▶ **Instructions for the task**
Exact wording is required for every entry; transcribe all of them and leave the images out.
*** Extracted data Section Begins ***
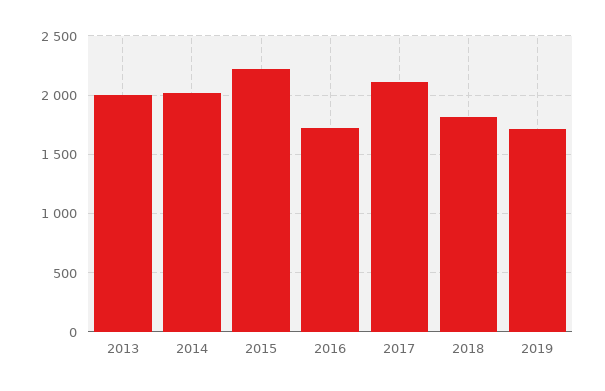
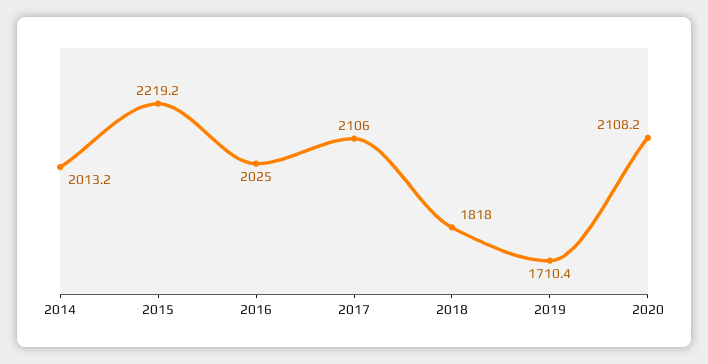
2013: 2000 -> none
2016: 1700 -> 2025
2020: none -> 2108.2

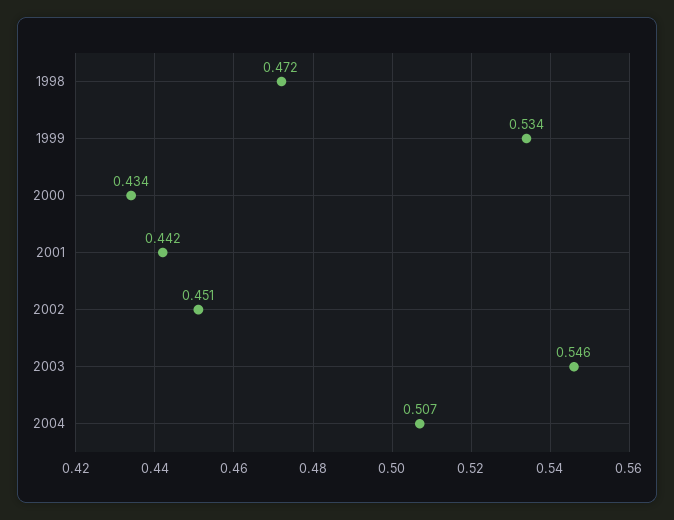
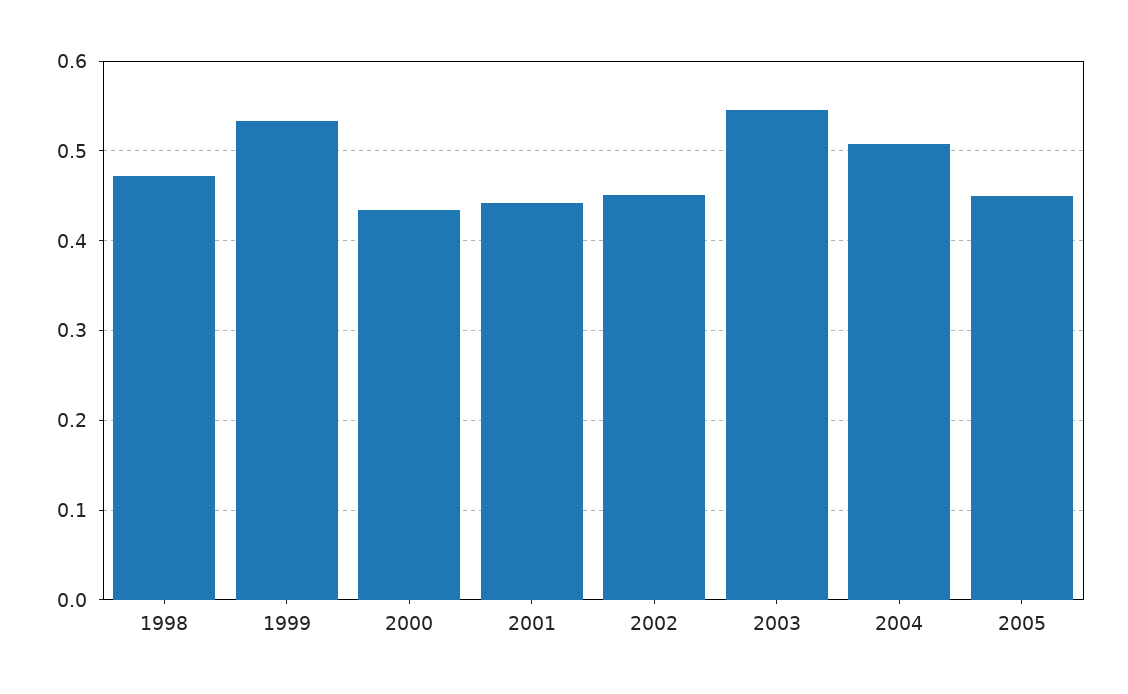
2005: none -> 0.45

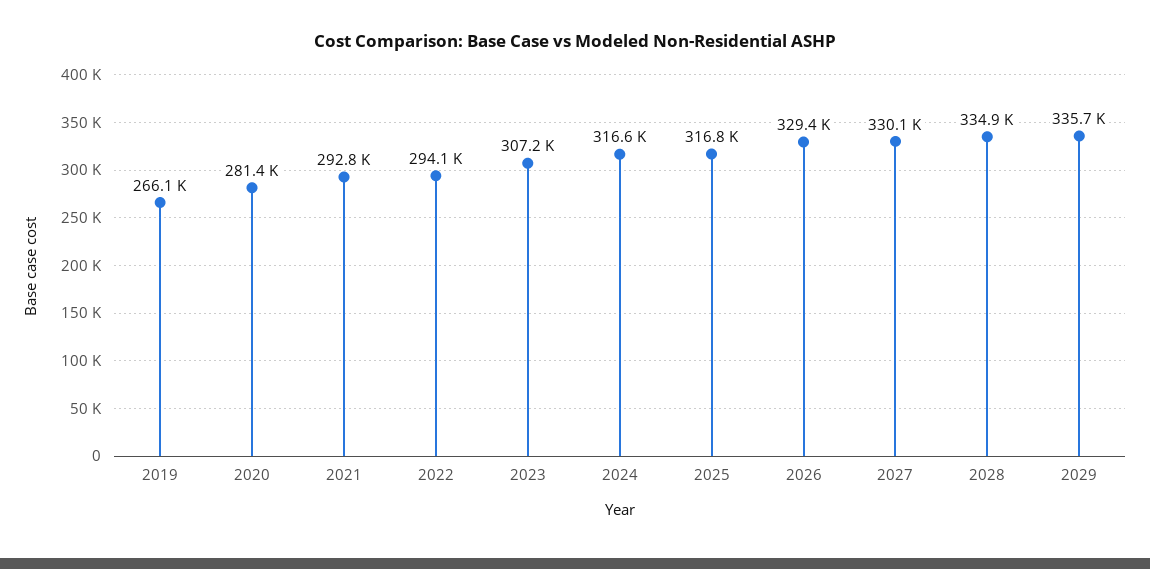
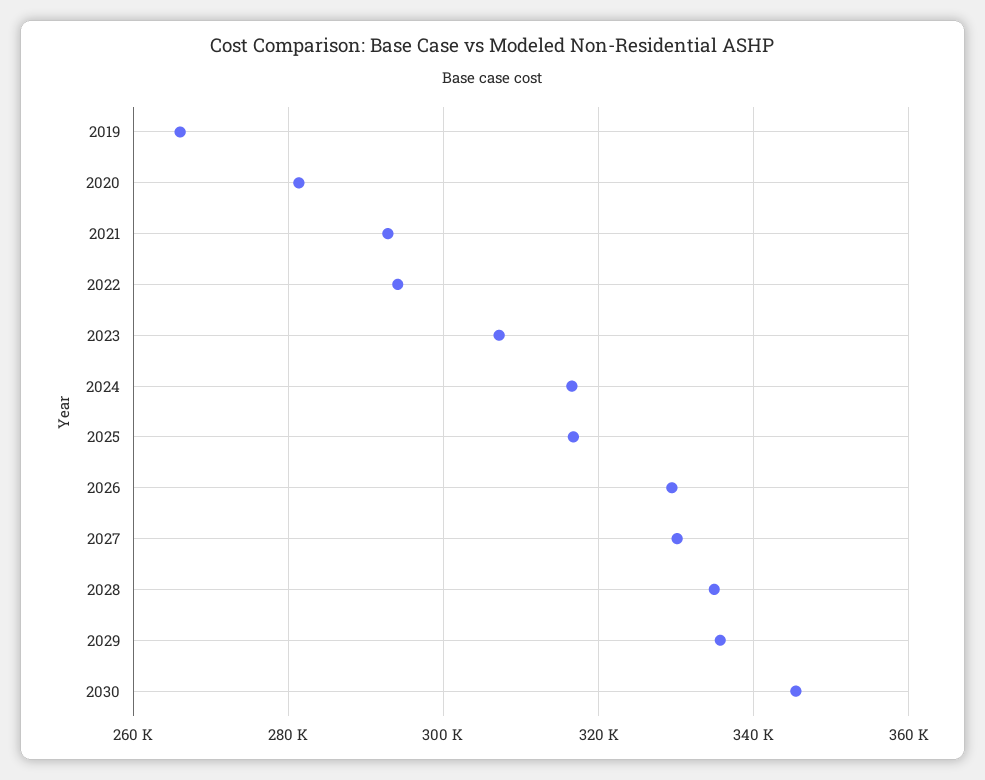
2030: none -> 346000

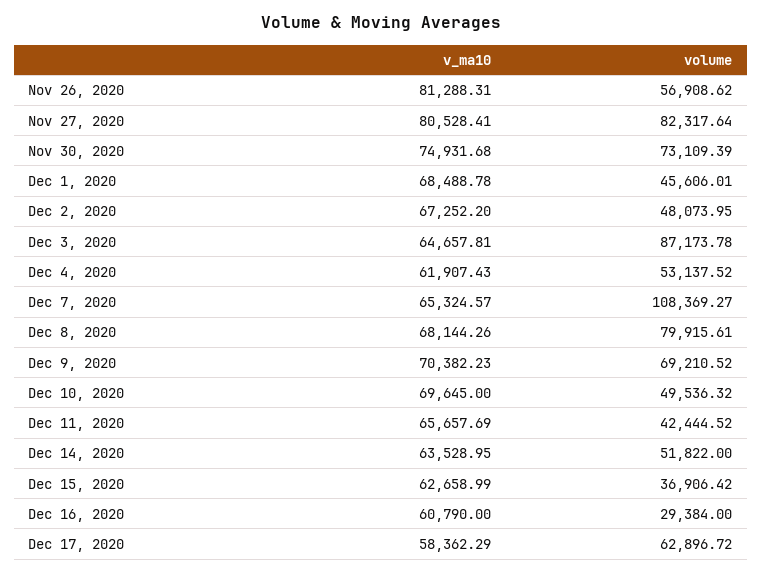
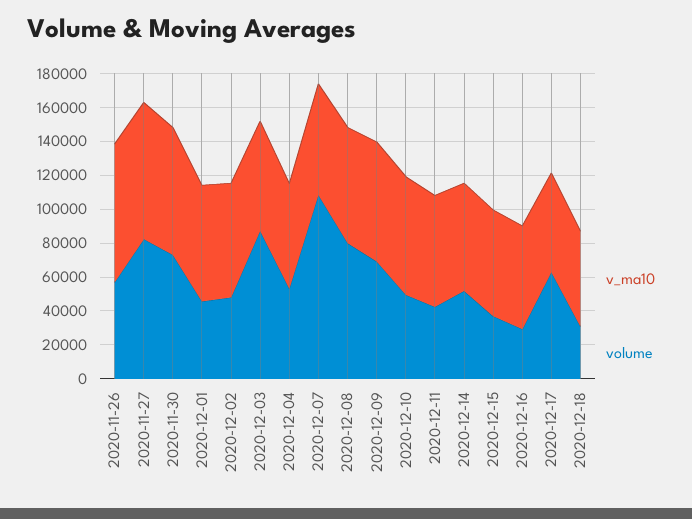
v_ma10, 2020-12-18: none -> 55000
volume, 2020-12-18: none -> 30000

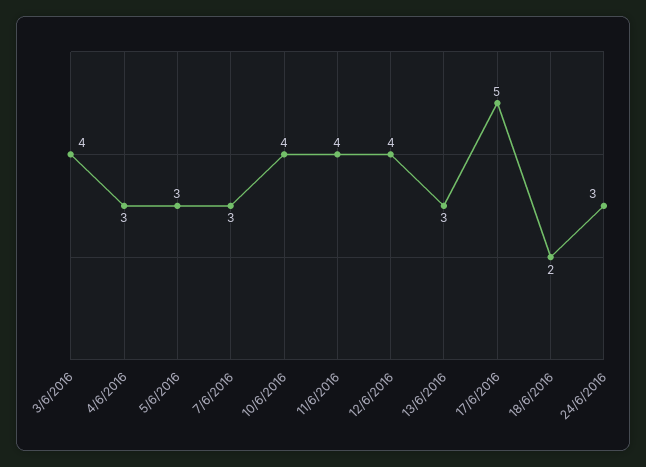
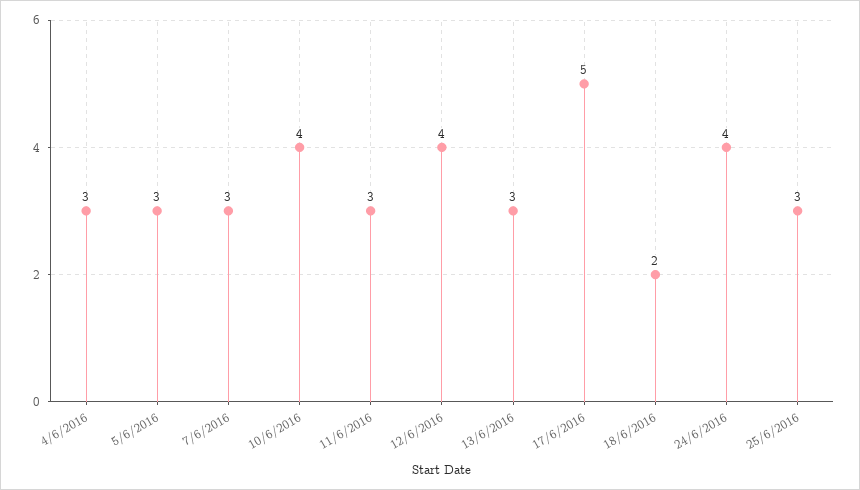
3/6/2016: 4 -> none
11/6/2016: 4 -> 3
24/6/2016: 3 -> 4
25/6/2016: none -> 3

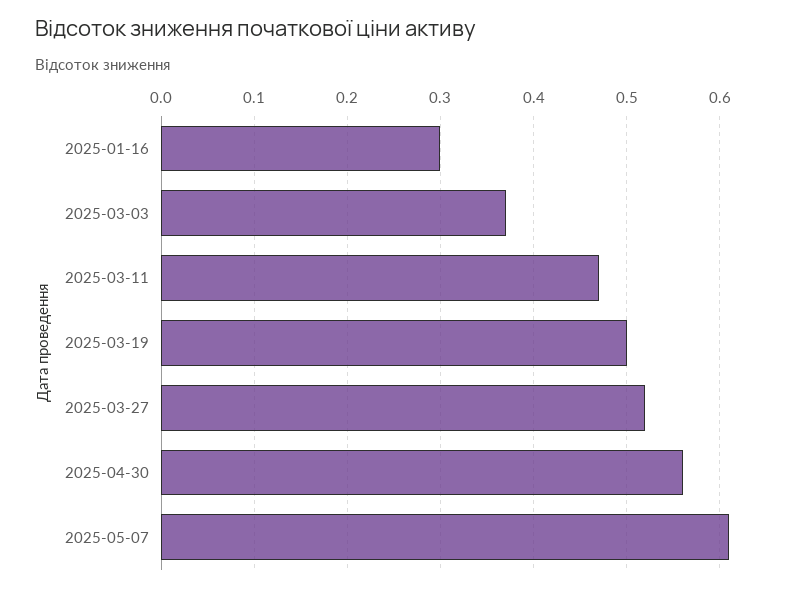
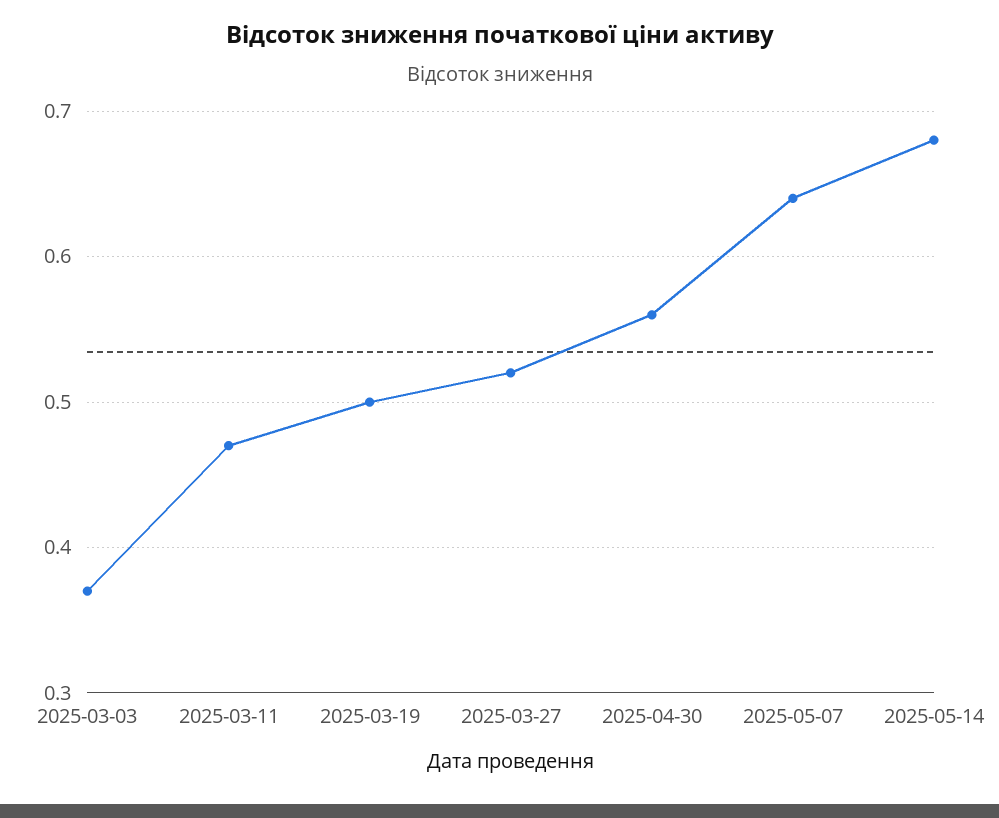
2025-01-16: 0.3 -> none
2025-05-07: 0.61 -> 0.64
2025-05-14: none -> 0.68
*** Extracted data Section Ends ***
▶ **Expected answer**
2013: 2000 -> none
2016: 1700 -> 2025
2020: none -> 2108.2

2005: none -> 0.45

2030: none -> 346000

v_ma10, 2020-12-18: none -> 55000
volume, 2020-12-18: none -> 30000

3/6/2016: 4 -> none
11/6/2016: 4 -> 3
24/6/2016: 3 -> 4
25/6/2016: none -> 3

2025-01-16: 0.3 -> none
2025-05-07: 0.61 -> 0.64
2025-05-14: none -> 0.68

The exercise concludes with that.